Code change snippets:

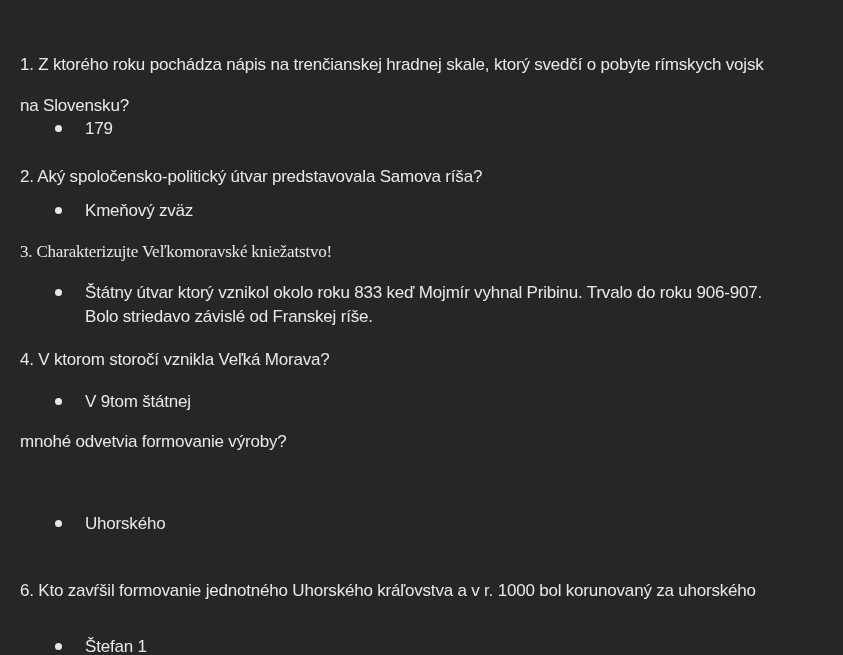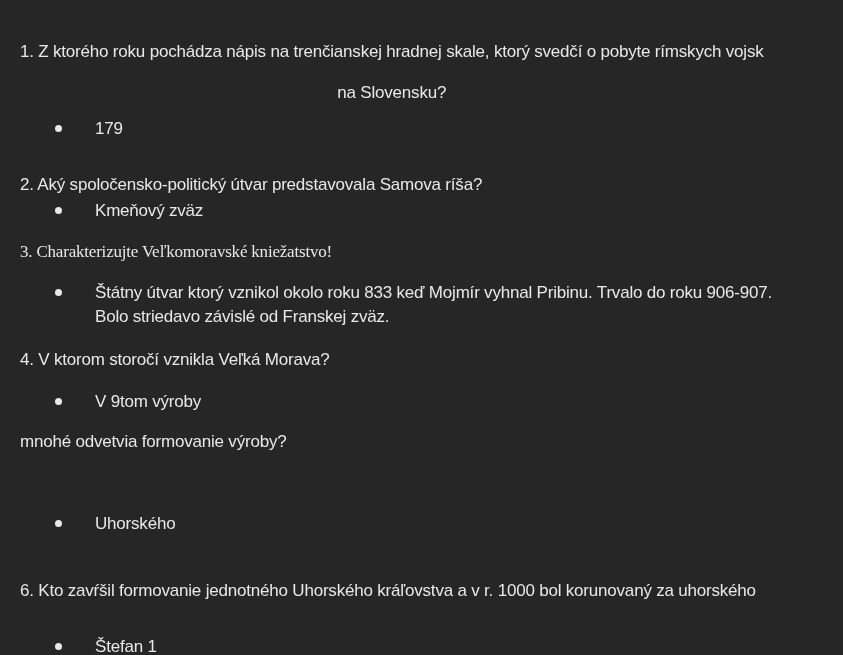--- a/index.html
+++ b/index.html
@@ -58,7 +58,7 @@
 
 <div class="doc">
 
-  <div class="q" style="top:31px;text-align:center;">
+  <div class="q" style="top:44px;">
     <span class="q-line">1. Z ktorého roku pochádza nápis na trenčianskej hradnej skale, ktorý svedčí o pobyte rímskych vojsk</span>
     <span class="q-line">na Slovensku?</span>
   </div>

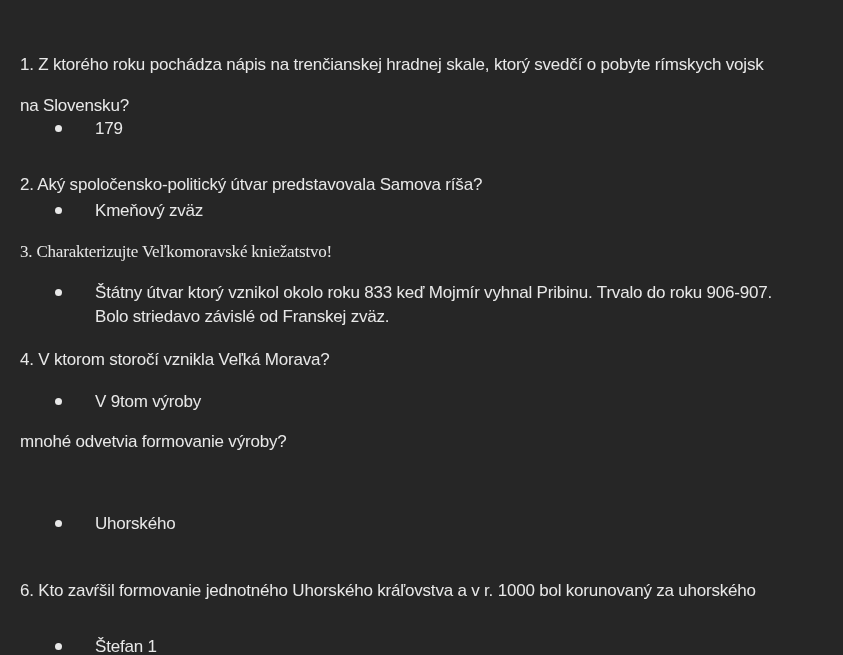--- a/index.html
+++ b/index.html
@@ -49,7 +49,7 @@
     }
     .a-text {
       position: absolute;
-      left: 75px;
+      left: 65px;
       line-height: 24px;
     }
   </style>

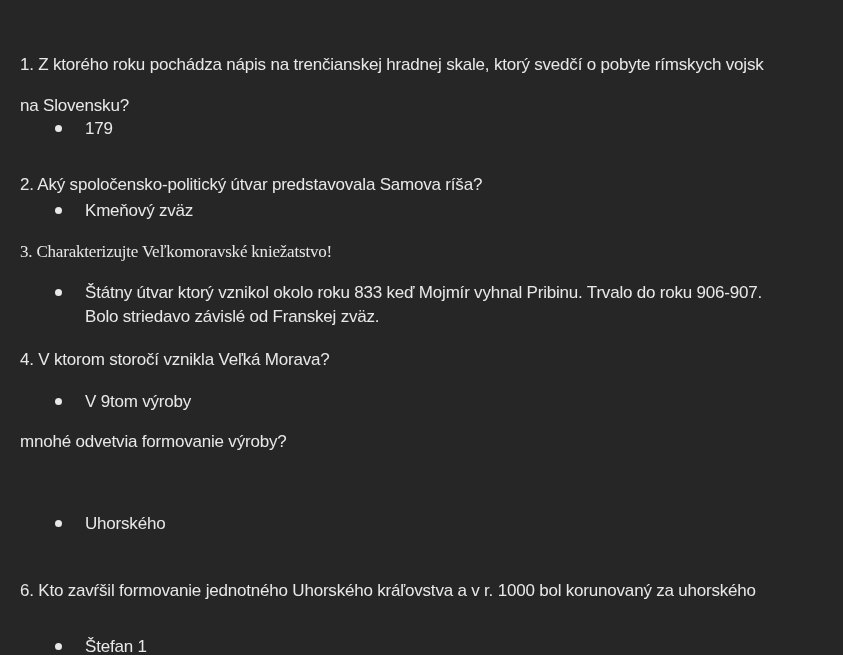--- a/index.html
+++ b/index.html
@@ -67,7 +67,7 @@
     <span class="a-text">179</span>
   </div>
 
-  <div class="q" style="top:164px;text-align:center;">
+  <div class="q" style="top:156px;text-align:center;">
     <span class="q-line">2. Aký spoločensko-politický útvar predstavovala Samova ríša?</span>
   </div>
   <div class="a" style="top:199px;">

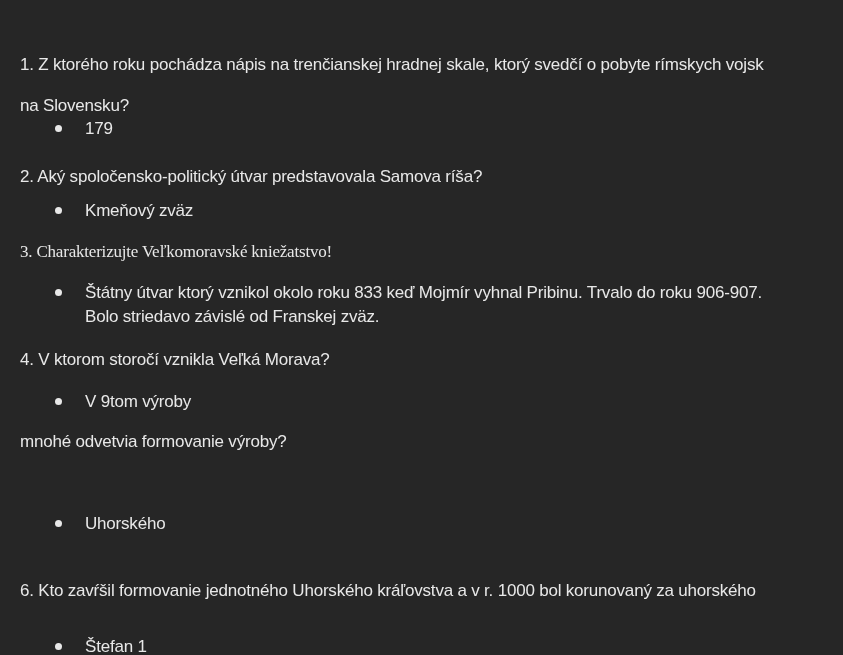--- a/index.html
+++ b/index.html
@@ -82,7 +82,7 @@
     <span class="bullet" style="top:8px;"></span>
     <span class="a-text">
       <span style="display:block;text-align:center;">Štátny útvar ktorý vznikol okolo roku 833 keď Mojmír vyhnal Pribinu. Trvalo do roku 906-907.</span>
-      <span style="display:block;">Bolo striedavo závislé od Franskej zväz.</span>
+      <span style="display:block;">Bolo striedavo závislé od Franskej ríše.</span>
     </span>
   </div>
 

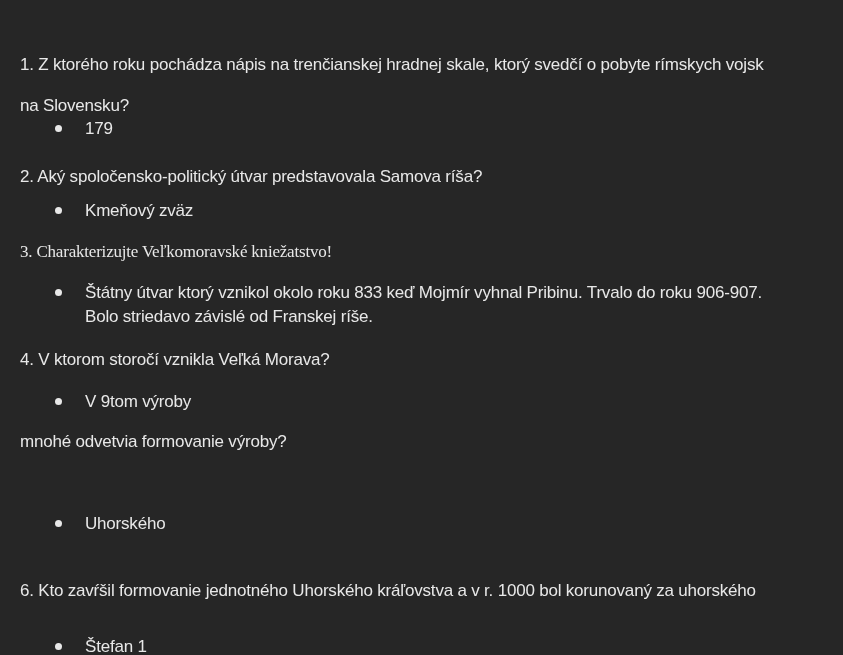--- a/index.html
+++ b/index.html
@@ -91,7 +91,7 @@
   </div>
   <div class="a" style="top:390px;">
     <span class="bullet" style="top:8px;"></span>
-    <span class="a-text">V 9tom výroby</span>
+    <span class="a-text">V 9tom štátnej</span>
   </div>
 
   <div class="q" style="top:421px;">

What is being asked: Only the records, copied exactly and free of pictures, belong in the answer.

Worked solution:
--- a/index.html
+++ b/index.html
@@ -58,7 +58,7 @@
 
 <div class="doc">
 
-  <div class="q" style="top:31px;text-align:center;">
+  <div class="q" style="top:44px;">
     <span class="q-line">1. Z ktorého roku pochádza nápis na trenčianskej hradnej skale, ktorý svedčí o pobyte rímskych vojsk</span>
     <span class="q-line">na Slovensku?</span>
   </div>

--- a/index.html
+++ b/index.html
@@ -49,7 +49,7 @@
     }
     .a-text {
       position: absolute;
-      left: 75px;
+      left: 65px;
       line-height: 24px;
     }
   </style>

--- a/index.html
+++ b/index.html
@@ -67,7 +67,7 @@
     <span class="a-text">179</span>
   </div>
 
-  <div class="q" style="top:164px;text-align:center;">
+  <div class="q" style="top:156px;text-align:center;">
     <span class="q-line">2. Aký spoločensko-politický útvar predstavovala Samova ríša?</span>
   </div>
   <div class="a" style="top:199px;">

--- a/index.html
+++ b/index.html
@@ -82,7 +82,7 @@
     <span class="bullet" style="top:8px;"></span>
     <span class="a-text">
       <span style="display:block;text-align:center;">Štátny útvar ktorý vznikol okolo roku 833 keď Mojmír vyhnal Pribinu. Trvalo do roku 906-907.</span>
-      <span style="display:block;">Bolo striedavo závislé od Franskej zväz.</span>
+      <span style="display:block;">Bolo striedavo závislé od Franskej ríše.</span>
     </span>
   </div>
 

--- a/index.html
+++ b/index.html
@@ -91,7 +91,7 @@
   </div>
   <div class="a" style="top:390px;">
     <span class="bullet" style="top:8px;"></span>
-    <span class="a-text">V 9tom výroby</span>
+    <span class="a-text">V 9tom štátnej</span>
   </div>
 
   <div class="q" style="top:421px;">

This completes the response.